Start of Task inputs
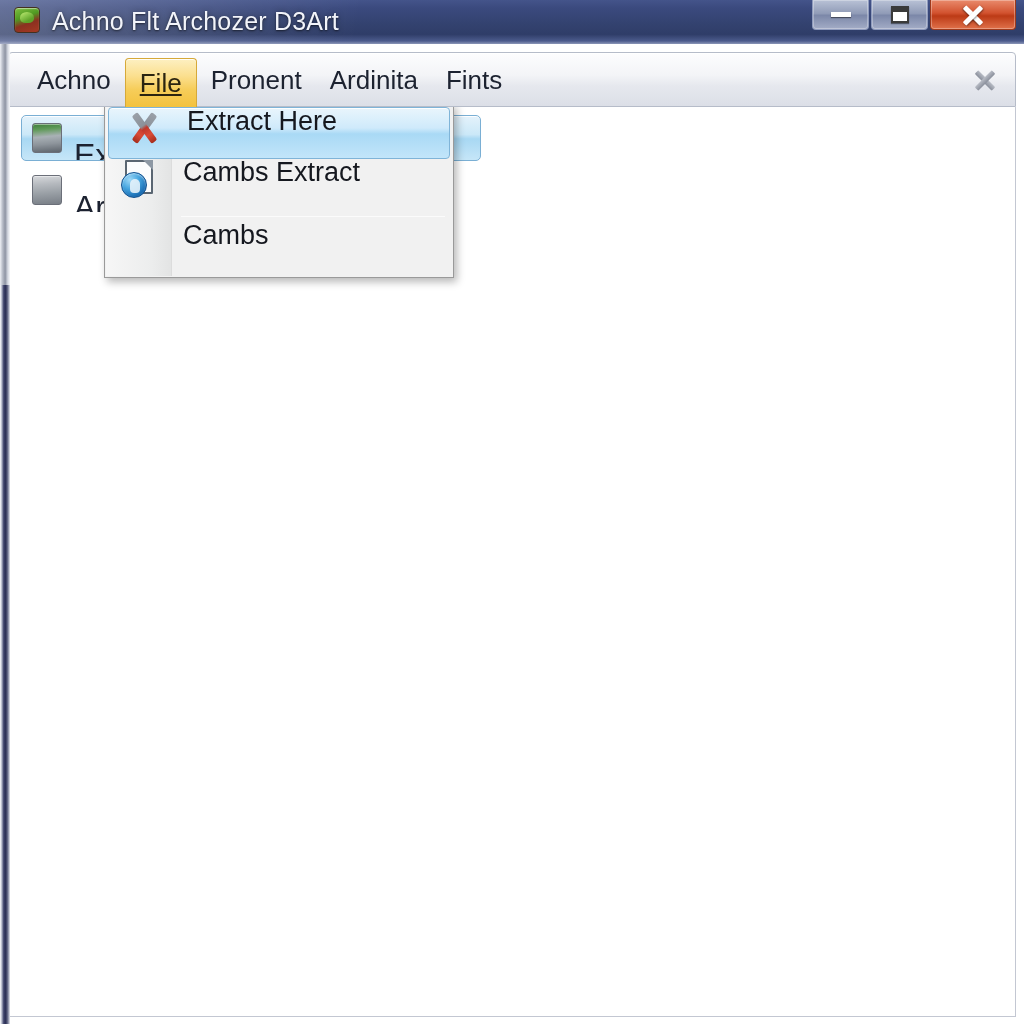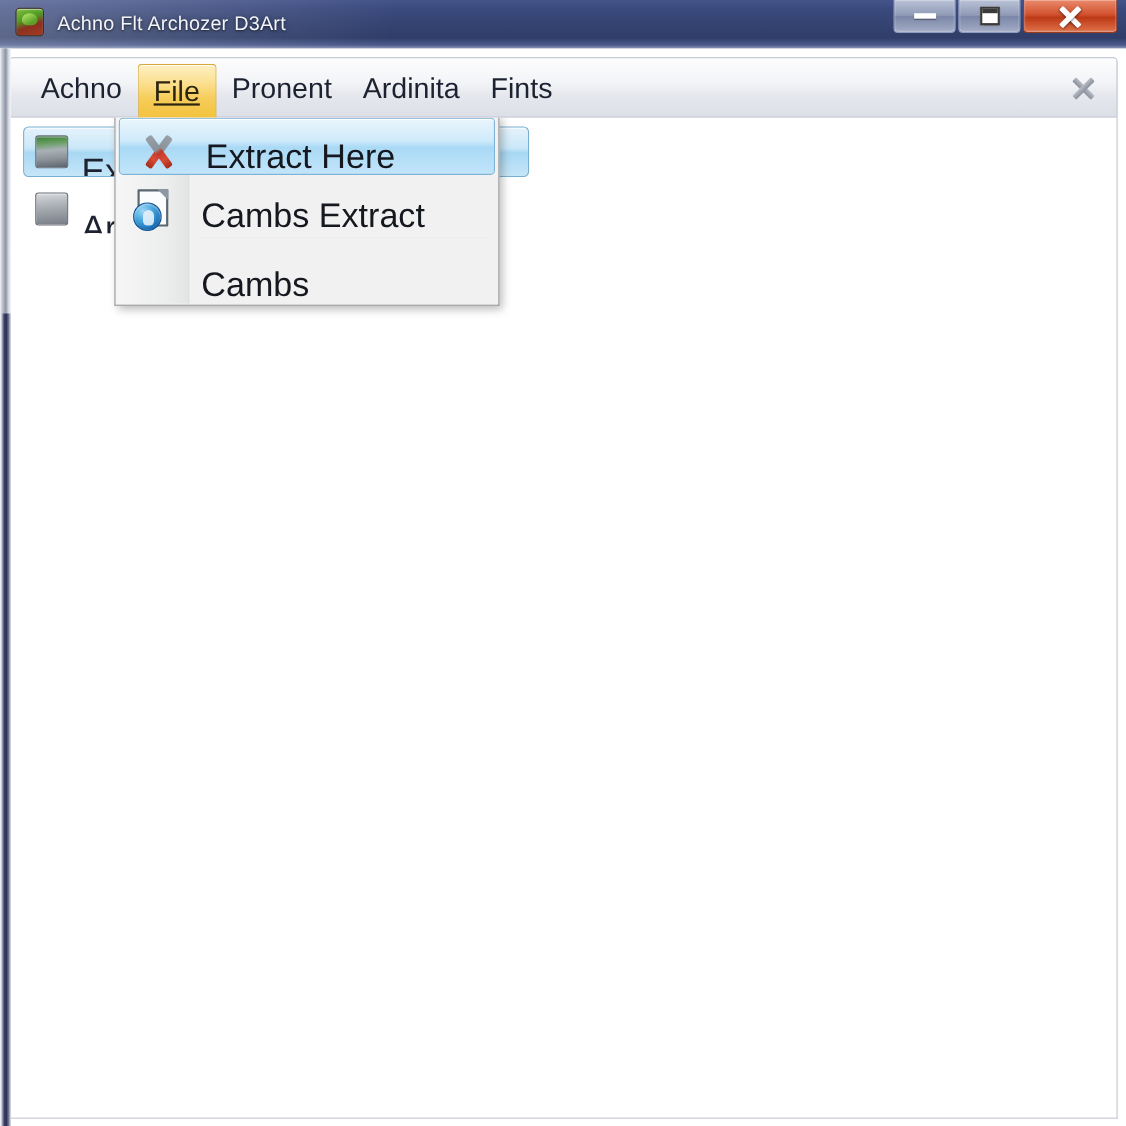--- a/index.html
+++ b/index.html
@@ -72,7 +72,7 @@
     left: 52px; top: 4px;
     height: 34px;
     line-height: 34px;
-    font-size: 18px;
+    font-size: 25px;
     color: #f2f4fa;
     letter-spacing: .2px;
     white-space: nowrap;

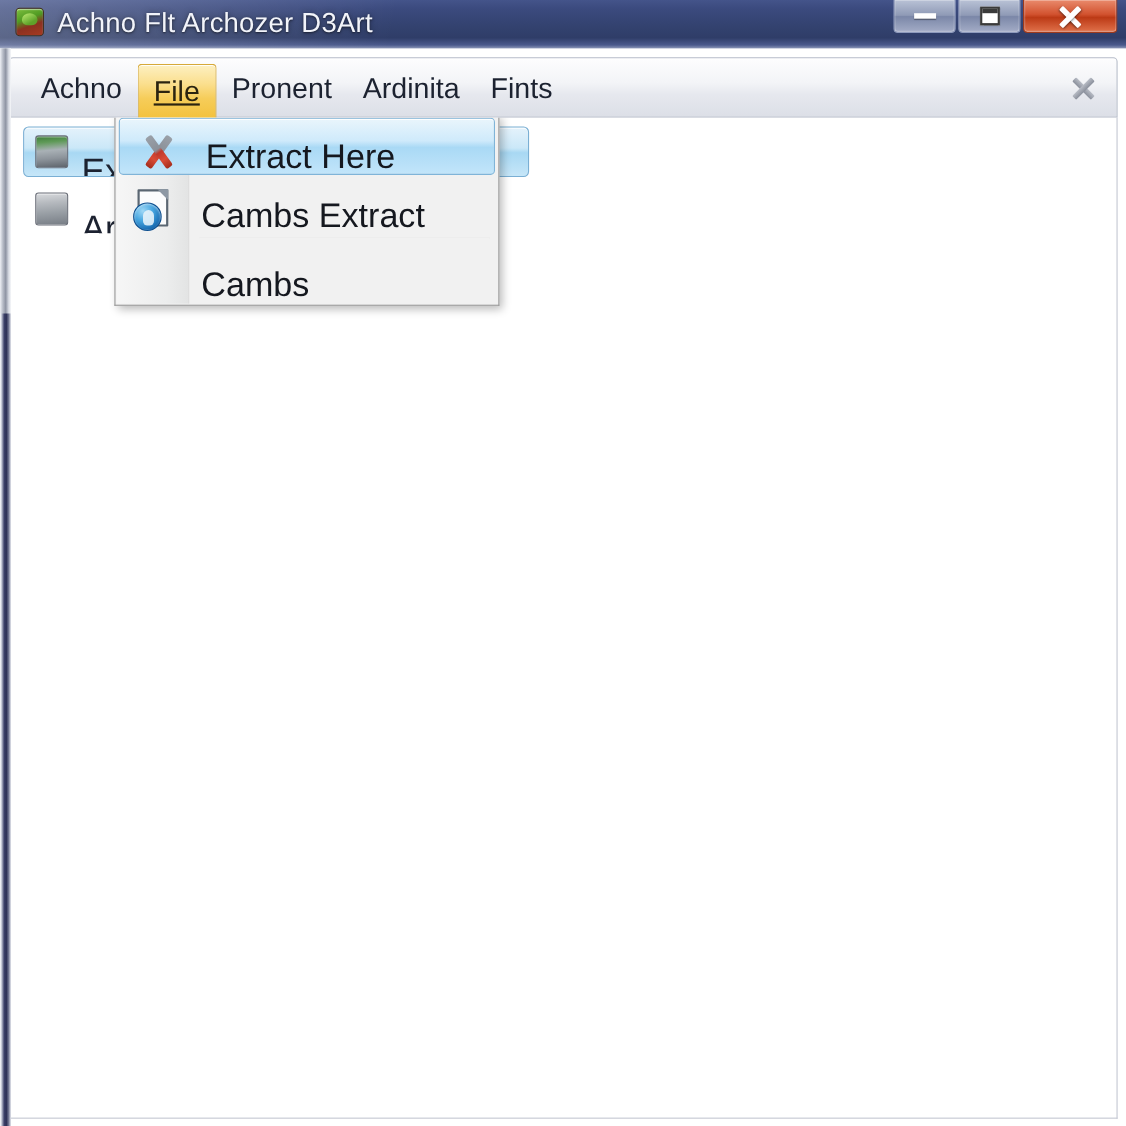--- a/index.html
+++ b/index.html
@@ -293,10 +293,10 @@
     position: relative;
     z-index: 2;
     display: flex;
-    align-items: flex-end;
+    align-items: flex-start;
     height: 52px;
     padding-left: 14px;
-    font-size: 31px;
+    font-size: 27px;
     color: #15181f;
     white-space: nowrap;
     cursor: default;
End of Task inputs
[Aim of the exercise]: Return all the material exactly, skipping pictures.

[Written response]:
--- a/index.html
+++ b/index.html
@@ -72,7 +72,7 @@
     left: 52px; top: 4px;
     height: 34px;
     line-height: 34px;
-    font-size: 18px;
+    font-size: 25px;
     color: #f2f4fa;
     letter-spacing: .2px;
     white-space: nowrap;

--- a/index.html
+++ b/index.html
@@ -293,10 +293,10 @@
     position: relative;
     z-index: 2;
     display: flex;
-    align-items: flex-end;
+    align-items: flex-start;
     height: 52px;
     padding-left: 14px;
-    font-size: 31px;
+    font-size: 27px;
     color: #15181f;
     white-space: nowrap;
     cursor: default;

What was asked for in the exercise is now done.